‘The Tidal Zone’: A Reading List
Posted by Sarah Moss
EVENT: Sarah Moss will be in conversation with her editor Max Porter at the Bookshop on Tuesday 26 July. Book tickets here. Below, Sarah writes about the books that informed the development of her latest novel, The Tidal Zone.
The Tidal Zone is about a family building a new normal after the sudden and critical illness of a child, learning to live well and creatively in the face of death. Adam, the narrator, is writing a history of Coventry Cathedral, built in the aftermath of World War II and at the beginning of the Cold War, and he finds the narrative of architectural history interweaving his responses to his daughter’s emergency. Meanwhile, Adam, house-husband as well as writer, has to go on cooking and cleaning and washing clothes.
I read everything I could find about the bombing of the old Coventry Cathedral and the building of the new one, quite a lot about writing after the traumas of war and some of the medical scholarship on anaphylaxis. (If you’re really interested, I’d suggest: Richard Pumfrey, ‘Anaphylaxis: Can we tell who is at risk from a fatal reaction’, Current Opinions in Allergy and Clinical Immunology 4(4): 285 – 290, 2004’ – answer: no, not well enough for narrative security; also, Emergency treatment of anaphylactic reactions: Guidelines for healthcare providers, Working Group of the Resuscitation Council (UK), January 2008. Also handy for novelists.)

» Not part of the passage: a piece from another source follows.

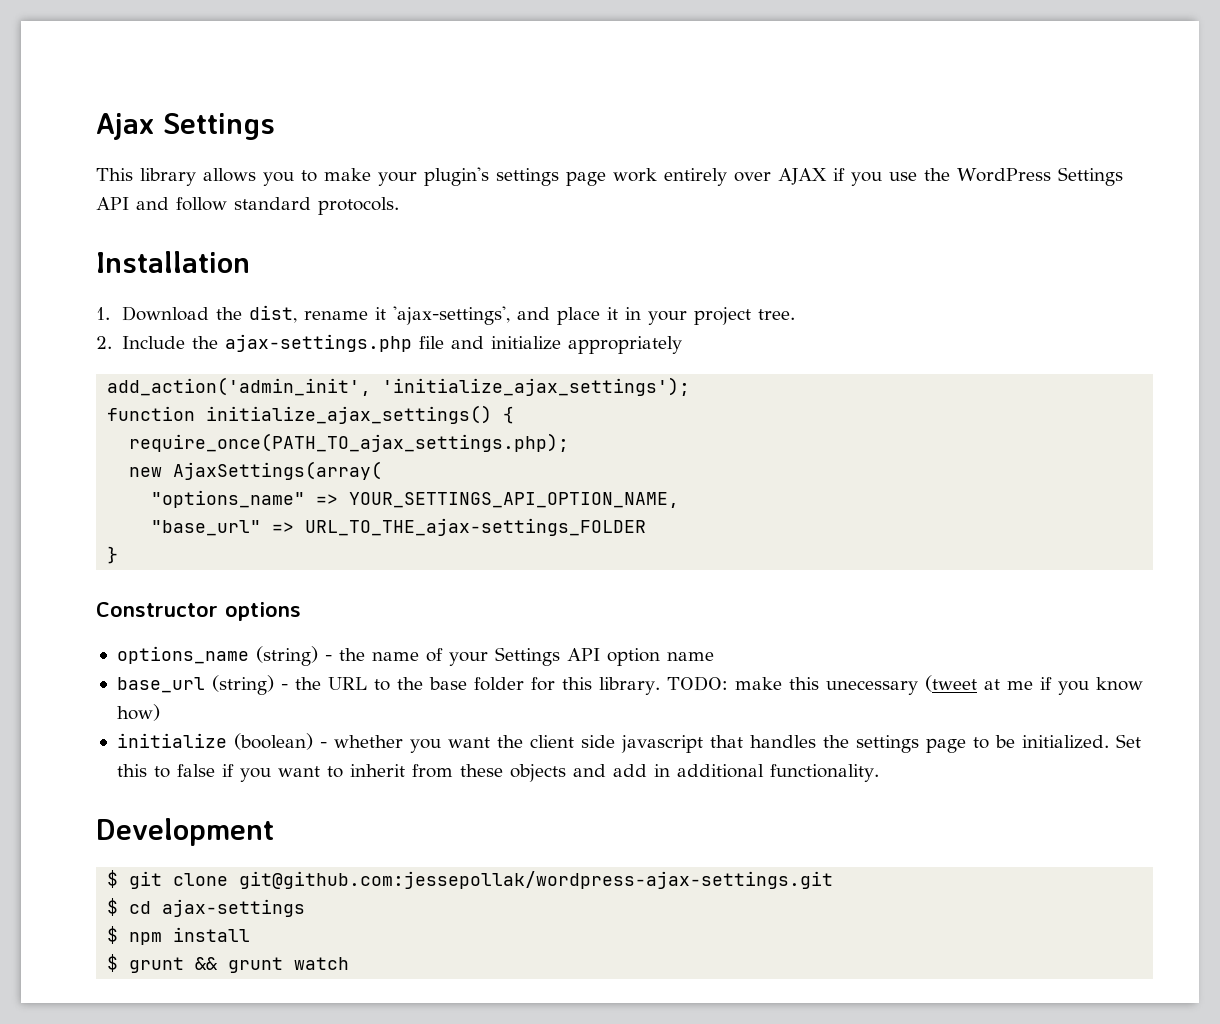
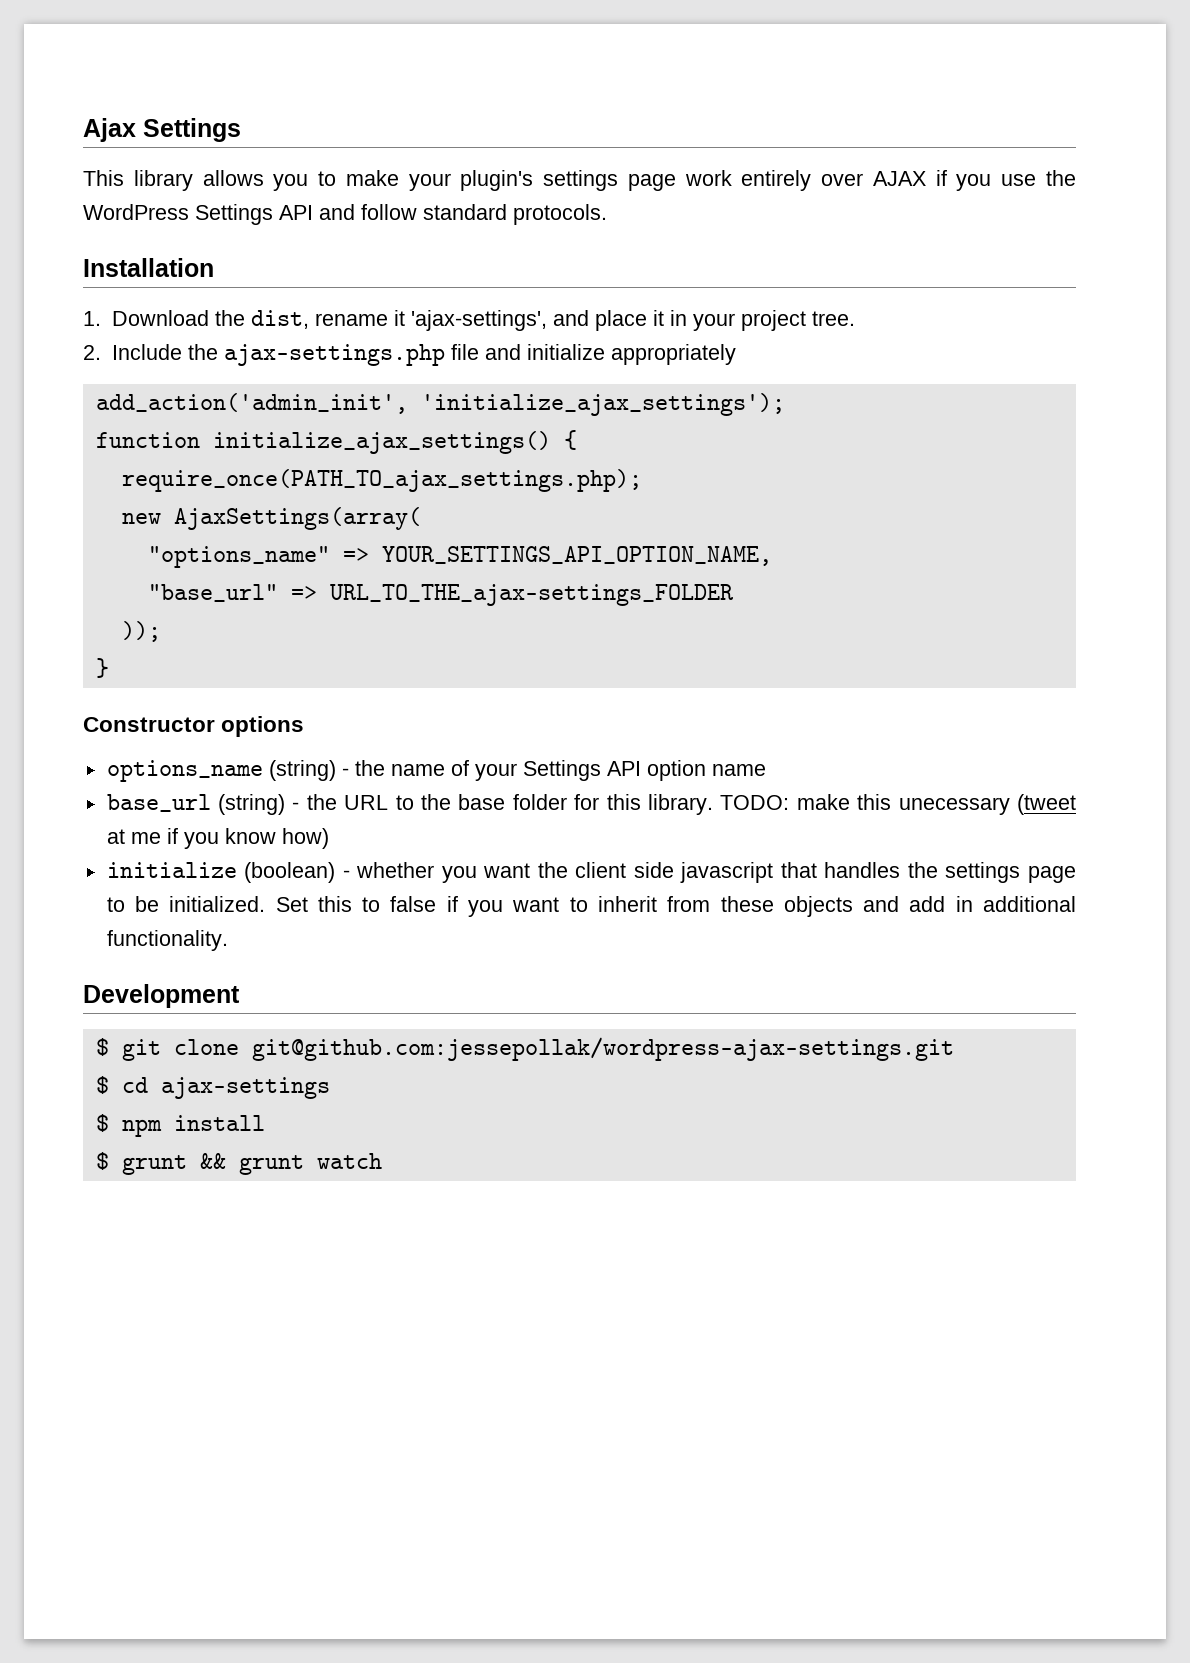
+ ));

Jonathan Raban – Passage to Juneau
This is the book Adam reads on the train. Raban is one of my literary heroes and I think this is my favourite, a book about sailing alone from Seattle to Juneau and also a book about narrative and loss and also a book about identity and heredity and history from the point of view of the guilty winner.
Basil Spence – Phoenix at Coventry: the Building of a Cathedral
Spence’s own account of designing and building the cathedral. I was worried I might not like him in his own words, that a man of that generation building something intended to replace a national landmark and last five centuries would have acquired an unbearable ego in the course of doing so, but he has that lovely mid-century self-deprecation and also a cheering pleasure in his moments of triumph.
Margaret Brentnall – John Hutton
Hutton’s biography, with lots of pictures. He’s very interesting and complicated. I might go back to him one day…
Fuchsia Dunlop – Every Grain of Rice
Adam cooks that black bean and chilli thing from the Chinese cookbook while the girls bicker about chopsticks and Orientalism. It’s on page 98 and works with tofu if your Jewish or Muslim guests are more observant than Adam’s father.
Tim Lewis – Moonlight Sonata: The Coventry Blitz
Unfair to choose one from the huge literature on the bombing of Coventry, but many of them are written by retired military men who were much more interested than I am in the hardware involved. This one’s about the people.
Aharon Appelfeld, trans. Jeffrey M Green – Beyond Despair: Three Lectures and a Conversation with Philip Roth
A writer and survivor thinking about the words for concentration camps. On writing after the Holocaust: ‘Art constantly challenges the process by which the individual person is reduced to anonymity.’
W.G. Sebald, trans. Anthea Bell – Austerlitz
I had a minor disagreement with the copy-editor who said I shouldn’t refer to Sebald as if everyone knows who he is. If you don’t: here. This book shapes my thinking about memory, heredity and war in Europe and I remember it every time I look at the West Screen in Coventry Cathedral.